CSULB’s new single subject credential in Italian Studies is a first for Southern California and the culmination of a 28-year struggle for Clorinda Donato.
She recalls that as a UCLA graduate student in 1979, she was dragged to her first meeting about an initiative launched by the Italian consulate to increase the number of public schools teaching Italian. She received her Ph.D. in romance languages, literature and linguistics in 1987 and became a member of the Romance/German/Russian Languages and Literatures Department in 1988.
“Today, offering credentials like these has become one of the big issues in language education,” she said. “It’s been a long story and has taken many steps to reach this point. I am personally grateful to the George and Reva Graziadio Foundation for investing in Italian program development on the CSULB campus. It has helped us reach our goal.”
Donato believes the credential, which was approved in November by the California Commission on Teaching Credentialing, is a landmark moment for Italian education.

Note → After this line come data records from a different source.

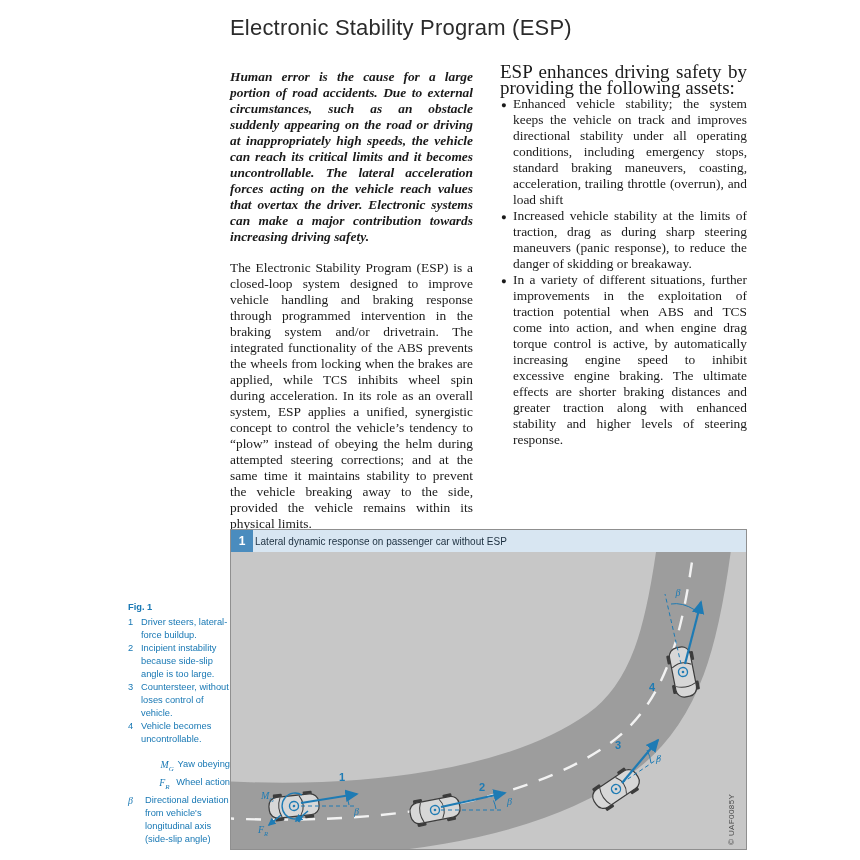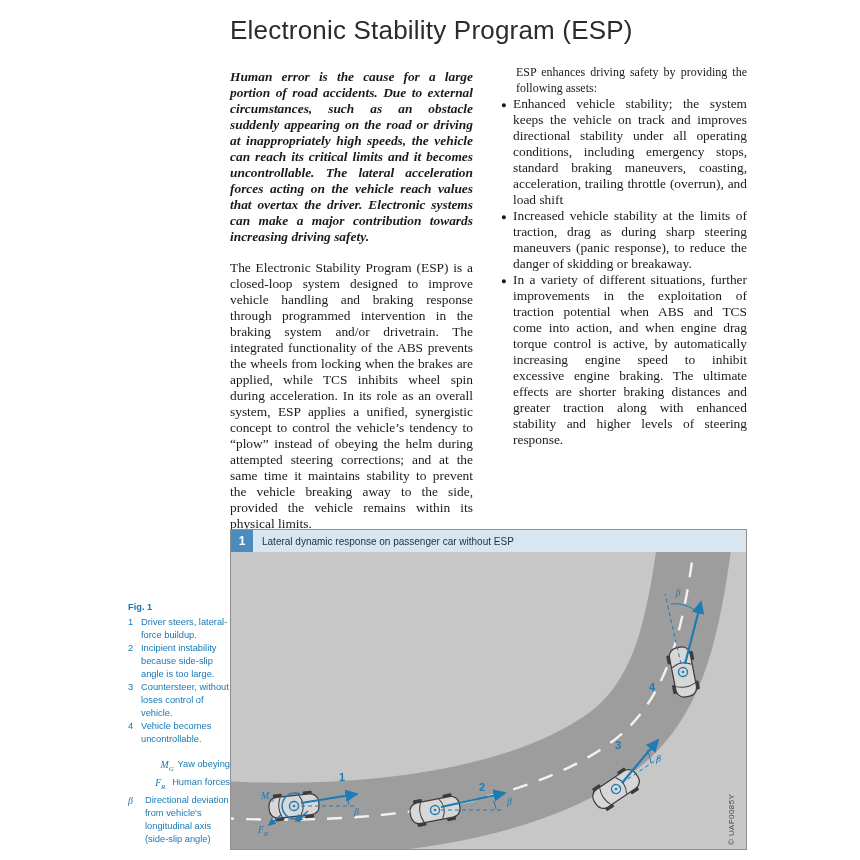--- a/index.html
+++ b/index.html
@@ -6,7 +6,7 @@
   html,body { width:860px; height:860px; background:#ffffff; overflow:hidden; }
   .page { position:relative; width:860px; height:860px; font-family:"Liberation Serif", serif; color:#1a1a1a; }
 
-  .page-title { position:absolute; left:230px; top:15px; font-family:"Liberation Sans", sans-serif; font-size:26px; font-weight:normal; color:#2b2b2b; letter-spacing:0.2px; }
+  .page-title { position:absolute; left:230px; top:15px; font-family:"Liberation Sans", sans-serif; font-size:22px; font-weight:normal; color:#2b2b2b; letter-spacing:0.2px; }
 
   .col-left { position:absolute; left:230px; top:69px; width:243px; font-size:13.4px; line-height:16px; text-align:justify; }
   .intro-par { font-weight:bold;font-style:italic; }

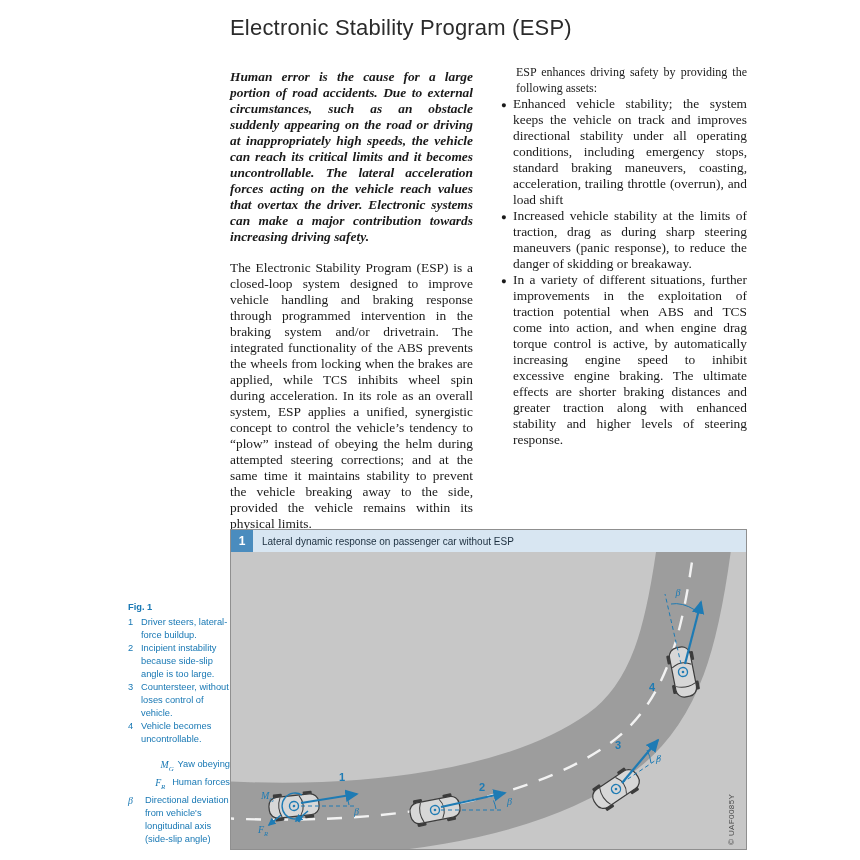--- a/index.html
+++ b/index.html
@@ -14,7 +14,7 @@
 
   .col-right { position:absolute; left:500px; top:64px; width:247px; }
   .req-heading { font-family:"Liberation Sans", sans-serif; font-size:16.5px; font-weight:bold; color:#1878b4; margin-bottom:13px; }
-  .req-lead { font-size:12px; line-height:16px; text-align:justify;margin-left:16px; }
+  .req-lead { font-size:19px; line-height:16px; text-align:justify; }
   .bullet { position:relative; padding-left:13px; font-size:13.4px; line-height:16px; text-align:justify; }
   .bullet-dot { position:absolute; left:1px; top:0.5px; font-size:9.5px; }
 

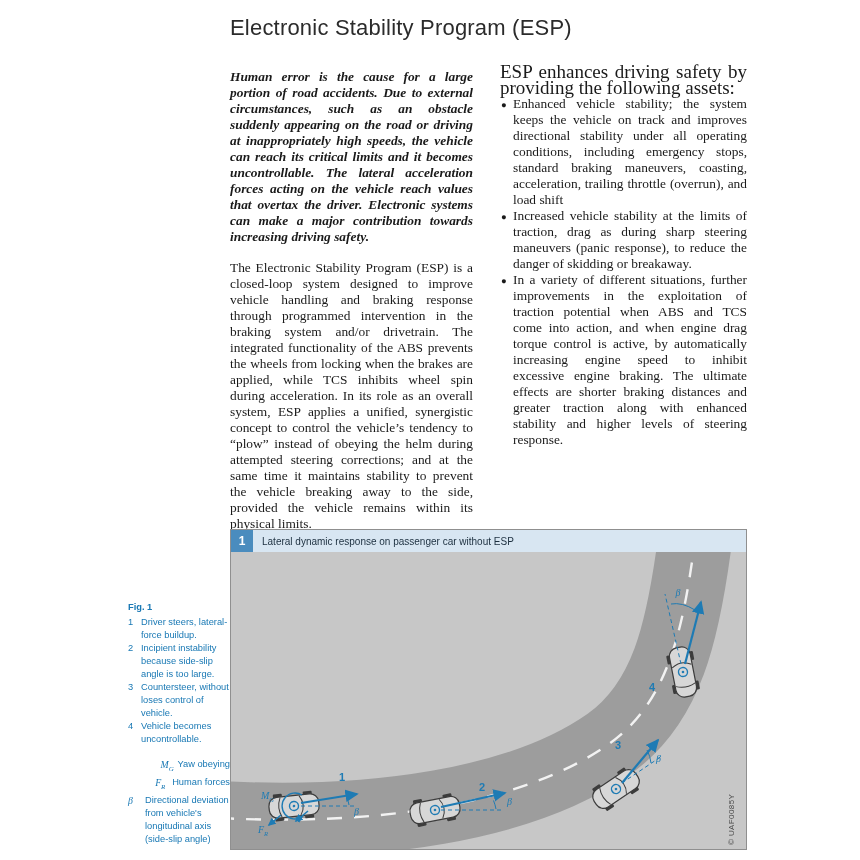--- a/index.html
+++ b/index.html
@@ -30,7 +30,7 @@
   .figure { position:absolute; left:230px; top:529px; width:517px; height:321px; border:1px solid #8f8f8f; background:#c7c7c7; }
   .fig-header { height:22px; background:#d8e6f2; display:flex; align-items:stretch; }
   .fig-num { width:22px; flex:none; background:#4a8cbe; color:#fff; font-family:"Liberation Sans", sans-serif; font-size:12px; font-weight:bold; display:flex; align-items:center; justify-content:center; }
-  .fig-caption { font-family:"Liberation Sans", sans-serif; font-size:10px; color:#1c2f3f; display:flex; align-items:center; padding-left:9px; }
+  .fig-caption { font-family:"Liberation Sans", sans-serif; font-size:10px; color:#1c2f3f; display:flex; align-items:center; padding-left:2px; }
   .fig-art { display:block; }
 </style>
 </head>

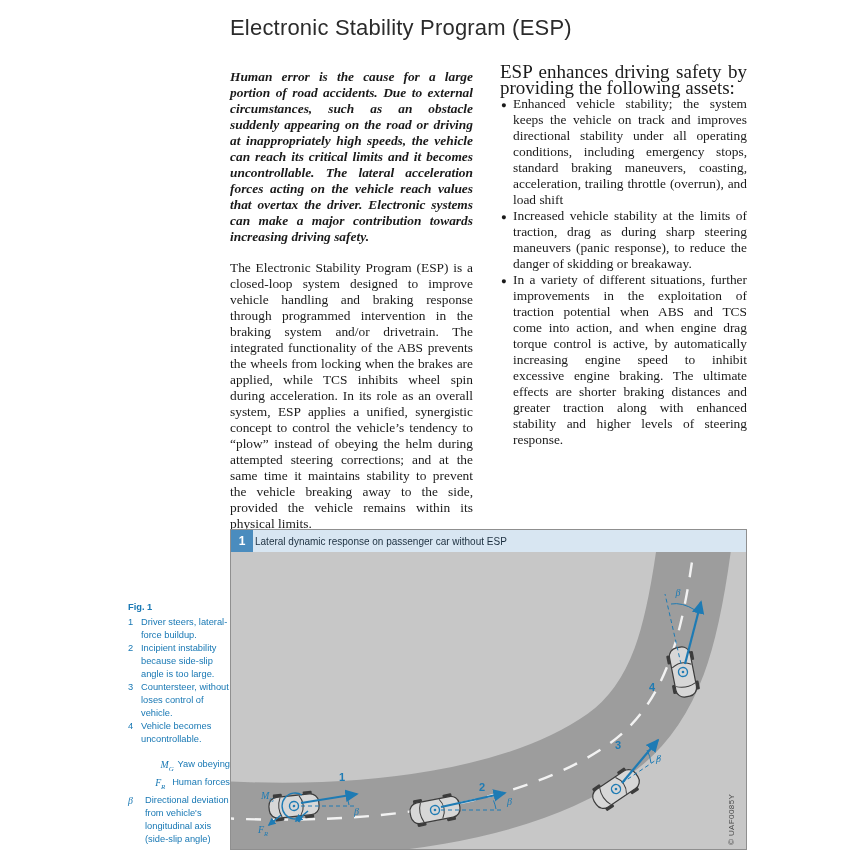--- a/index.html
+++ b/index.html
@@ -86,7 +86,7 @@
       </div>
       <div class="legend-row">
         <span class="sym"><span>F</span><sub>R</sub></span>
-        <span>Human forces</span>
+        <span>Wheel action</span>
       </div>
       <div class="legend-row">
         <span class="sym"><span>β</span><sub></sub></span>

“This is the first time any Southern California campus has offered a credential in Italian,” she said. “One exists at San Francisco State but, for the first time, we have the possibility of credentialing teachers in Italian in Southern California.”
Before the CSULB credential, area schools were caught in an academic Catch-22. “Schools may have wished to offer Italian but, without credentialed teachers, they couldn’t offer the language,” she said. “Where can they obtain such teachers if not close to home at CSULB?”
Donato argues that if a university offers a B.A. program in an area that could be credentialed, it is that university’s moral obligation to its students to provide that credential and CSULB has done that.
“Most students don’t understand there are B.A. degrees that cannot be turned into a teaching option because there is no credential program in place at the university where they earned the degree,” she explained. “We get desperate calls all the time from students who are earning B.A. degrees in languages at other institutions only to discover that their university doesn’t offer the credential. What do they do? They come to CSULB.”
Donato believes the new credential sends the message that RGRLL faculty take care of their curriculum and make sure it is current, relevant and meets all standards. “And those standards are very difficult to meet,” she said. “We are moving into a more assessment-driven university world, where we need to show objectives and outcomes. Students will need to provide portfolios to demonstrate their progress from one year to the next in all areas of language acquisition. Languages Other Than English Credential Coordinator, Jean-Jacques Jura, is working with Jennifer Lamkins in the College of Education to implement electronic portfolios that keep track of student speaking progress through the sequential storage of audio files. There are exciting and labor-intensive years ahead of us.”
Donato became a Chevalier of the French Order of the Palmes Académiques in 2005 and received the Distinguished Faculty Scholarly and Creative Activity Award in 1998-99. She served as RGRLL chair from 1992-98 and speaks English, French, Italian, German and Spanish. Together with Claire Martin, Spanish, she currently co-chairs the RGRLL department. Her publications include The Encyclopédie in an Age of Révolution in 1992 and Une Encyclopédie à vocation européene: le Dictionnaire universel raisonné des connaissances humaines de F. -B. De Felice (1770–1780) in 2004. Her next co-edited volume, Discourses in Tolerance and Intolerance in the 18th Century, is due in 2008 from Toronto University Press.
Donato is anxious for the new credential program to begin. “We have students with B.A. degrees in Italian who have been waiting to enroll for years,” she said. “Now they are happy because they know they can finish with a credential in Italian. The impact is immediate.”